Section 229(1) of the CCLA provides that a legal requirement to retain information that is in paper or other non-electronic form is met by retaining the electronic form of the information if:

(a) the electronic form provides a reliable means of assuring that the integrity of the information is maintained; and

(b) the information is readily accessible so as to be usable for subsequent reference

Section 229(2) of the CCLA provides that section 229(1) only applies to a “public record” if the Chief Archivist has approved the retention of that record in electronic form. The Chief Archivist has given general approval to retain “public records” in electronic form only in the Authority, subject to certain categories of exclusions.

3. Decision workflows

3.1 Public records

Step 1. Does section 229 of the CCLA apply?

Section 229 of the CCLA applies to all “public records” and “local authority records” except those that are listed in the Schedule to the CCLA (“Enactments and provisions excluded from subpart 3 of Part 4”).
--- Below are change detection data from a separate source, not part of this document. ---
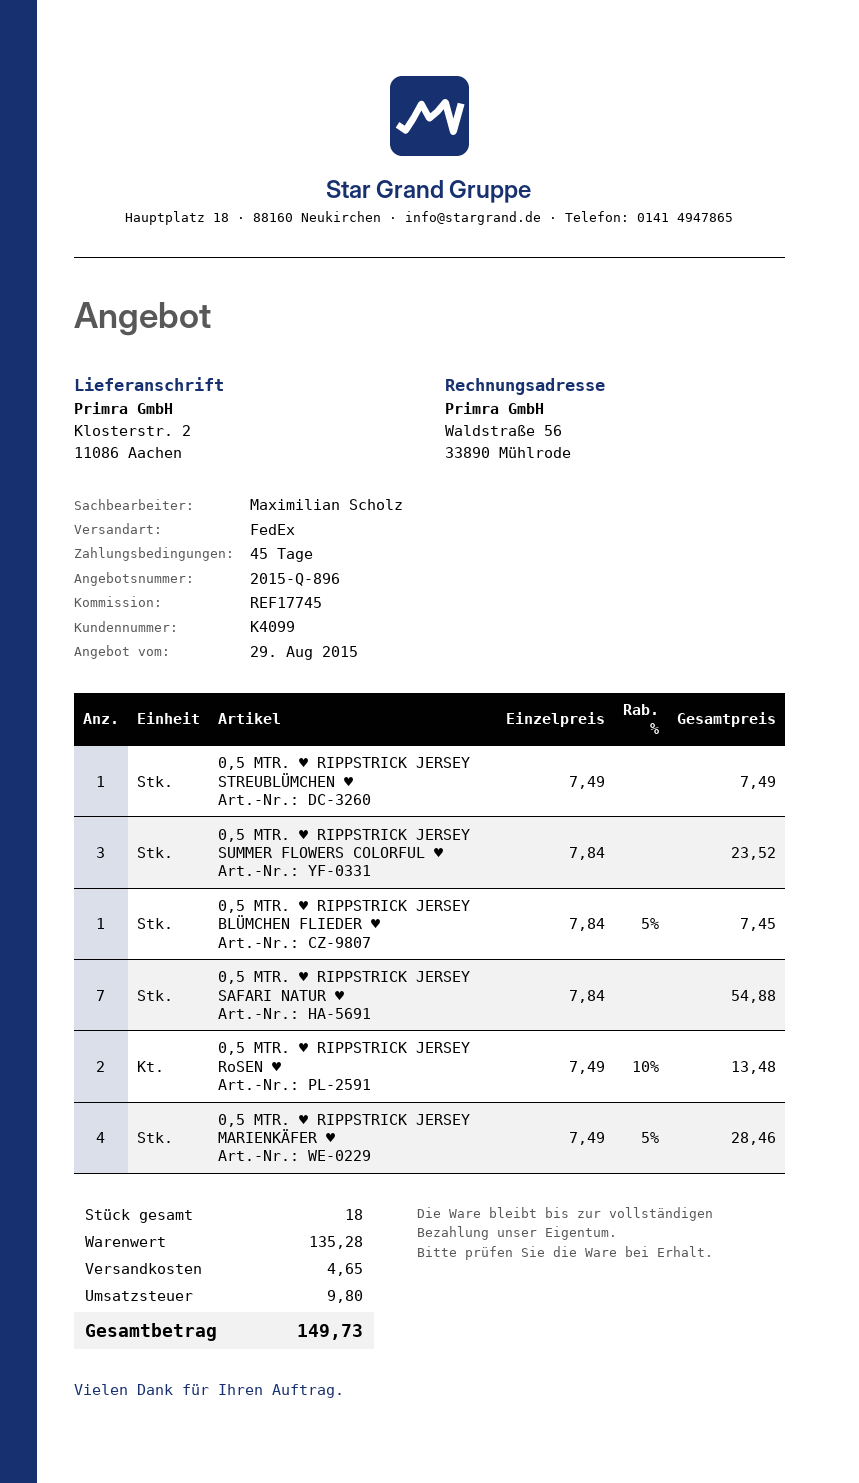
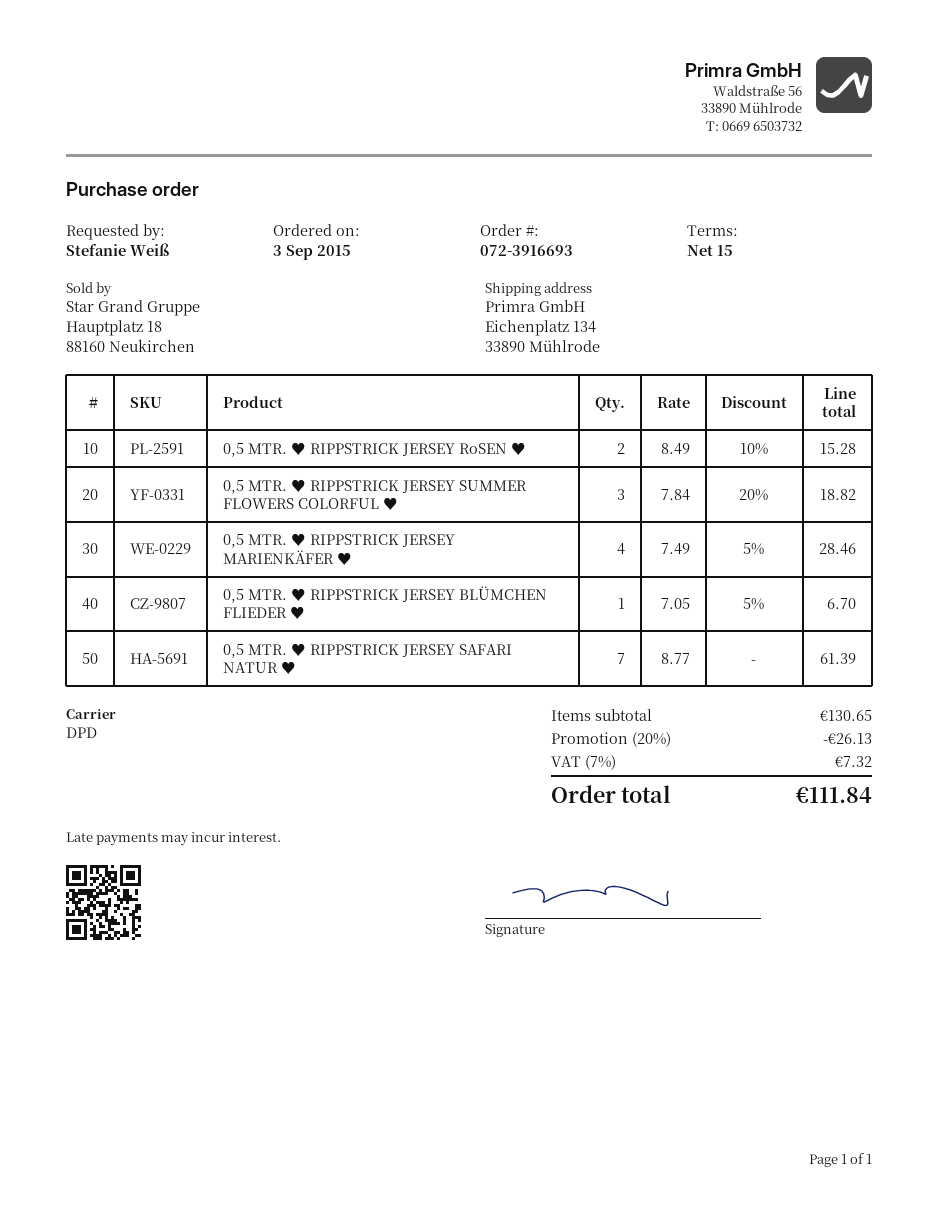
payment terms: 45 days -> 15 days
shipping method: FedEx -> DPD
ship to: Klosterstr. 2, 11086 Aachen -> Eichenplatz 134, 33890 Mühlrode
0,5 MTR. ♥ RIPPSTRICK JERSEY STREUBLÜMCHEN ♥: 1 x 7.49 = 7.49 -> none
0,5 MTR. ♥ RIPPSTRICK JERSEY SUMMER FLOWERS COLORFUL ♥: 3 x 7.84 = 23.52 -> 3 x 7.84 - 20% = 18.82
0,5 MTR. ♥ RIPPSTRICK JERSEY BLÜMCHEN FLIEDER ♥: 1 x 7.84 - 5% = 7.45 -> 1 x 7.05 - 5% = 6.70
0,5 MTR. ♥ RIPPSTRICK JERSEY SAFARI NATUR ♥: 7 x 7.84 = 54.88 -> 7 x 8.77 = 61.39
0,5 MTR. ♥ RIPPSTRICK JERSEY RoSEN ♥: 2 x 7.49 - 10% = 13.48 -> 2 x 8.49 - 10% = 15.28
subtotal: 135.28 -> 130.65
discount: none -> 20% = 26.13
shipping: 4.65 -> none
tax: 9.80 -> 7.32
total: 149.73 -> 111.84

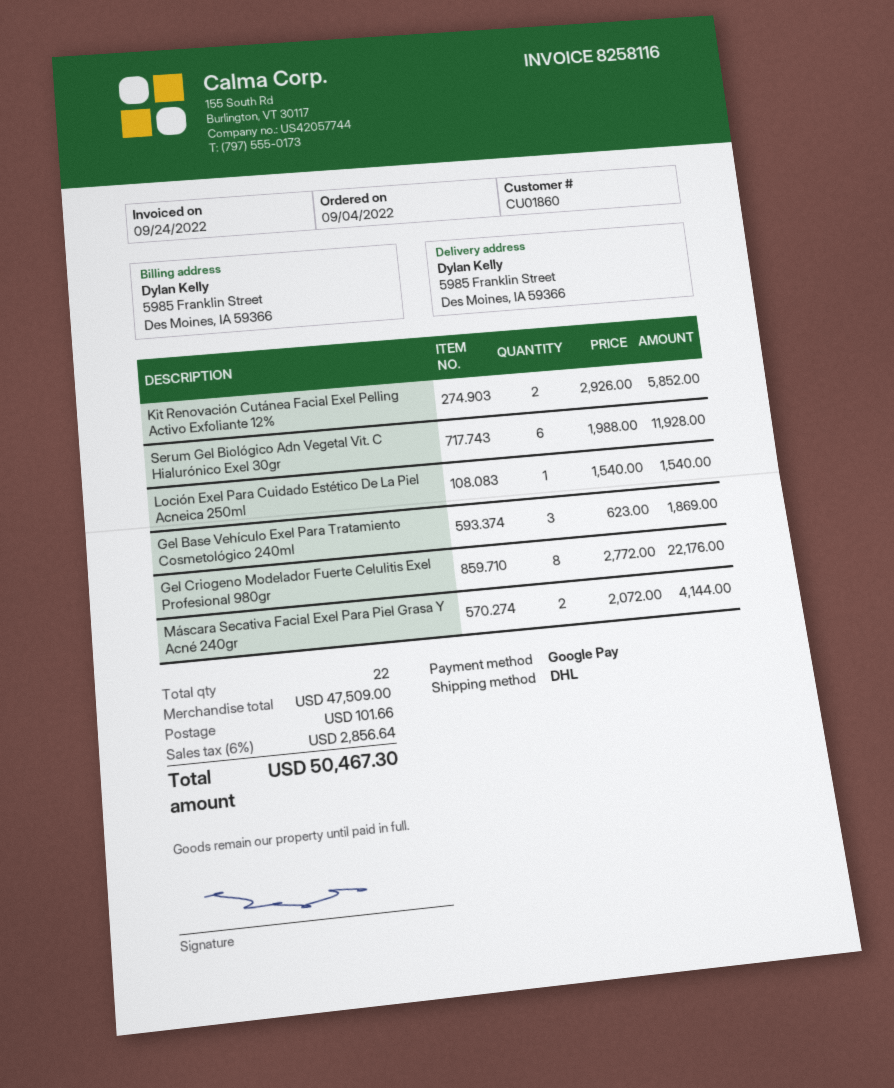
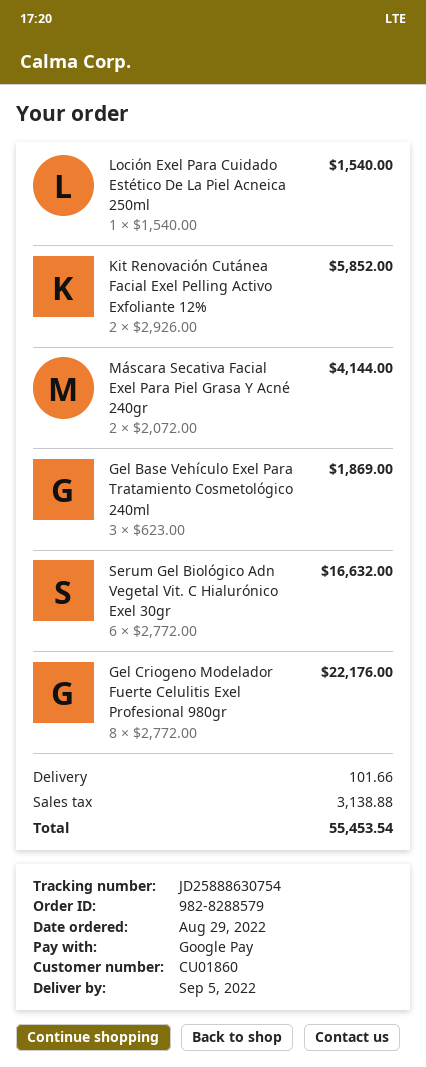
order date: 2022-09-04 -> 2022-08-29
Serum Gel Biológico Adn Vegetal Vit. C Hialurónico Exel 30gr: 6 x 1988.00 = 11928.00 -> 6 x 2772.00 = 16632.00
tax: 2856.64 -> 3138.88
total: 50467.30 -> 55453.54

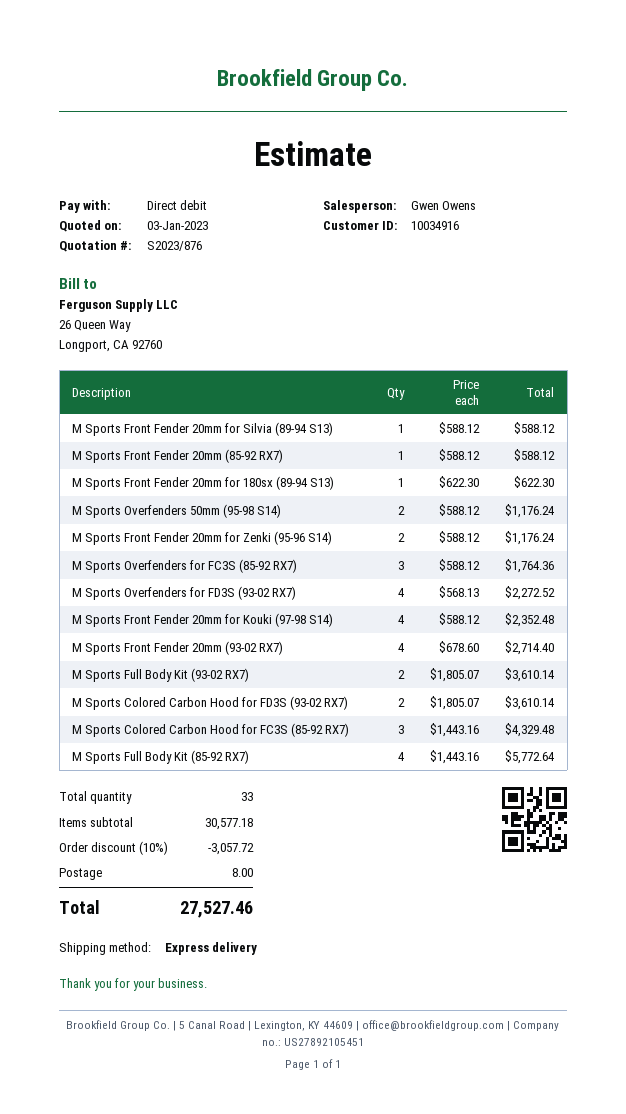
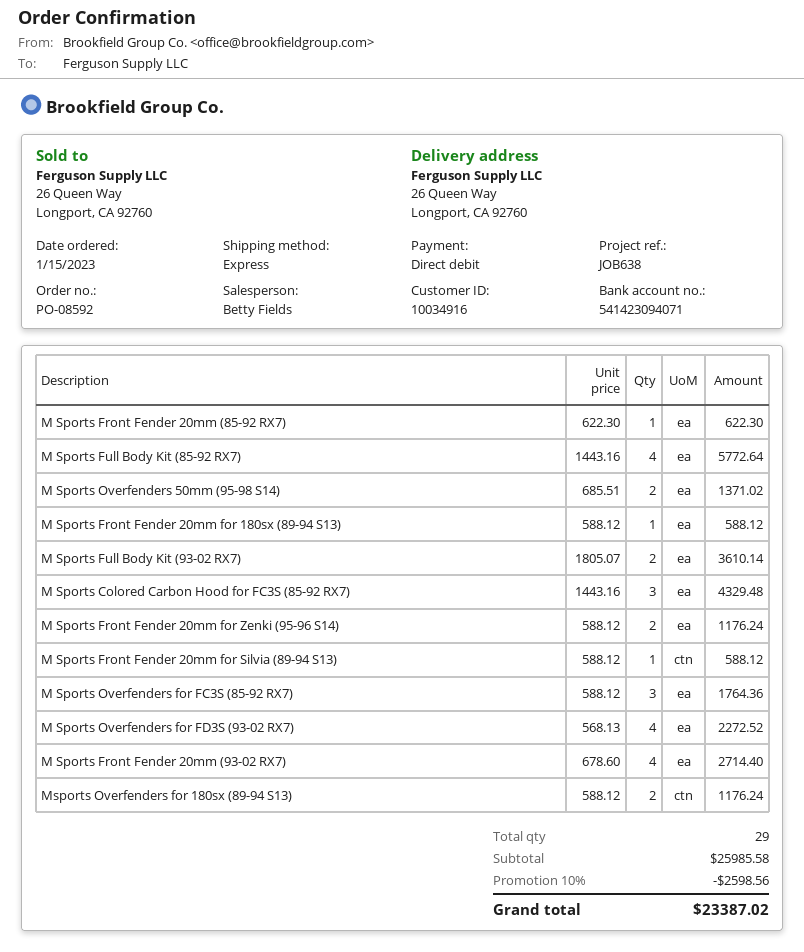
sales rep: Gwen Owens -> Betty Fields
M Sports Front Fender 20mm (85-92 RX7): 1 x 588.12 = 588.12 -> 1 x 622.30 = 622.30
M Sports Front Fender 20mm for 180sx (89-94 S13): 1 x 622.30 = 622.30 -> 1 x 588.12 = 588.12
M Sports Overfenders 50mm (95-98 S14): 2 x 588.12 = 1176.24 -> 2 x 685.51 = 1371.02
M Sports Front Fender 20mm for Kouki (97-98 S14): 4 x 588.12 = 2352.48 -> none
M Sports Colored Carbon Hood for FD3S (93-02 RX7): 2 x 1805.07 = 3610.14 -> none
Msports Overfenders for 180sx (89-94 S13): none -> 2 x 588.12 = 1176.24
total quantity: 33 -> 29
subtotal: 30577.18 -> 25985.58
discount: 10% = 3057.72 -> 10% = 2598.56
shipping: 8.00 -> none
total: 27527.46 -> 23387.02

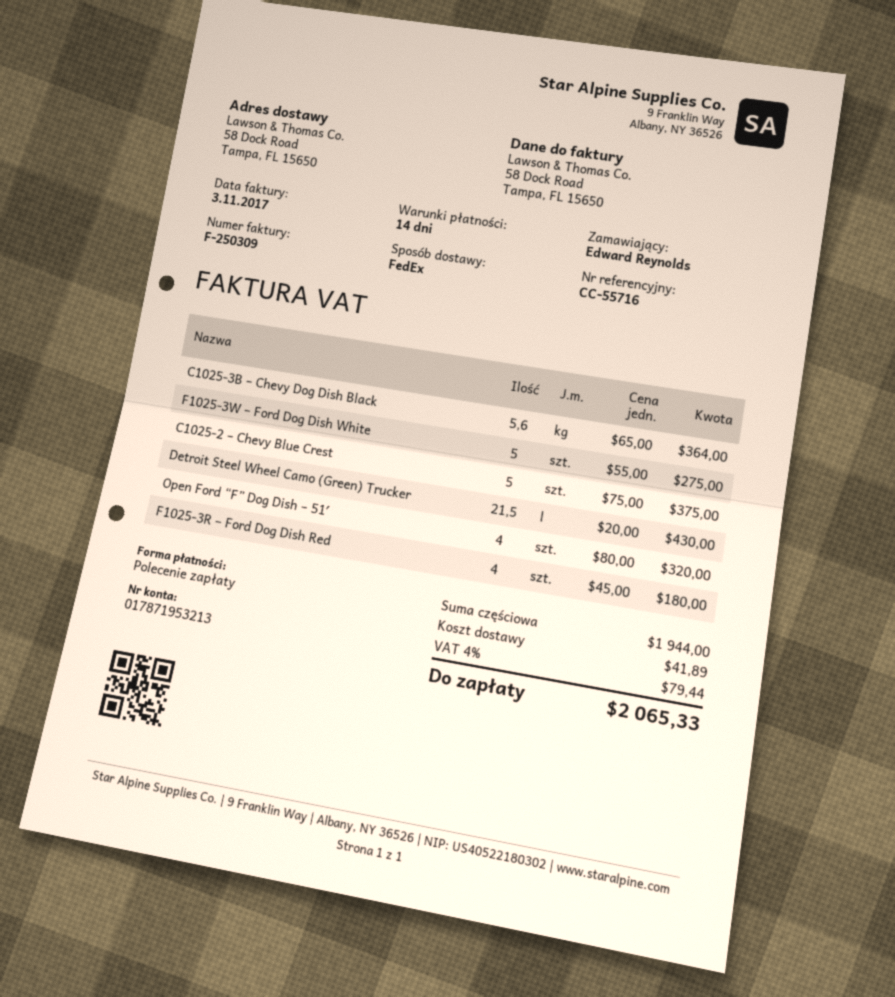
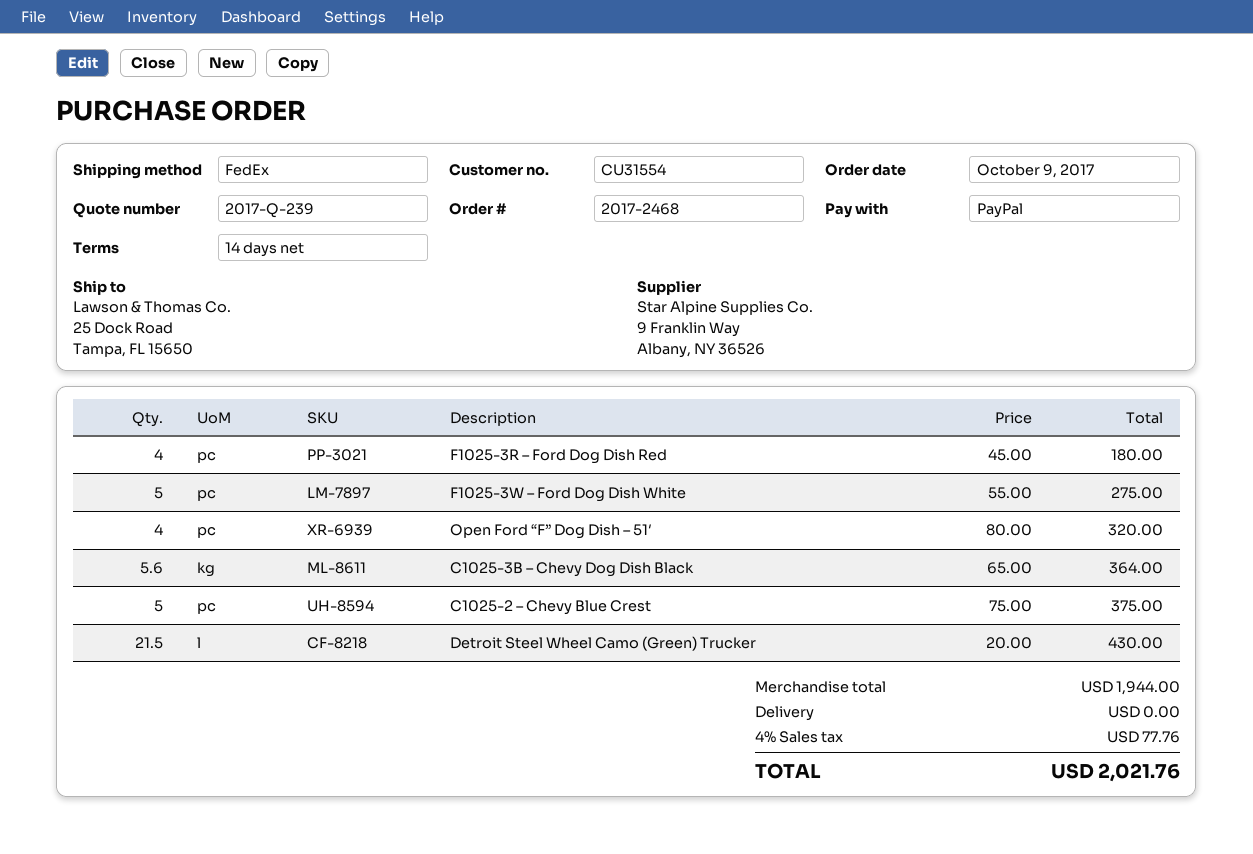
payment method: direct debit -> PayPal
ship to: 58 Dock Road, Tampa, FL 15650 -> 25 Dock Road, Tampa, FL 15650
shipping: 41.89 -> 0.00
tax: 4% = 79.44 -> 4% = 77.76
total: 2065.33 -> 2021.76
These enactments and provisions (i.e. legislation, regulations) are not covered by section 229 of the CCLA. The legal requirement for managing the records covered by the Schedule cannot be met by electronic means. Public offices are responsible for keeping up-to-date with any amendments to the Schedule.

Step 2. Is the public record covered by the Authority?

In the Authority, the Chief Archivist gives general approval to retain, after digitisation, “public records” in electronic form only. The Authority outlines the following categories of information that are excluded from general approval. Examples are given in section 4.1.3 of this guide.

  • Unique or rare information, information of importance to national or cultural identity or information of historical significance

  • Unique or rare information of cultural value to Maori and their identity

  • All information created prior to 1946.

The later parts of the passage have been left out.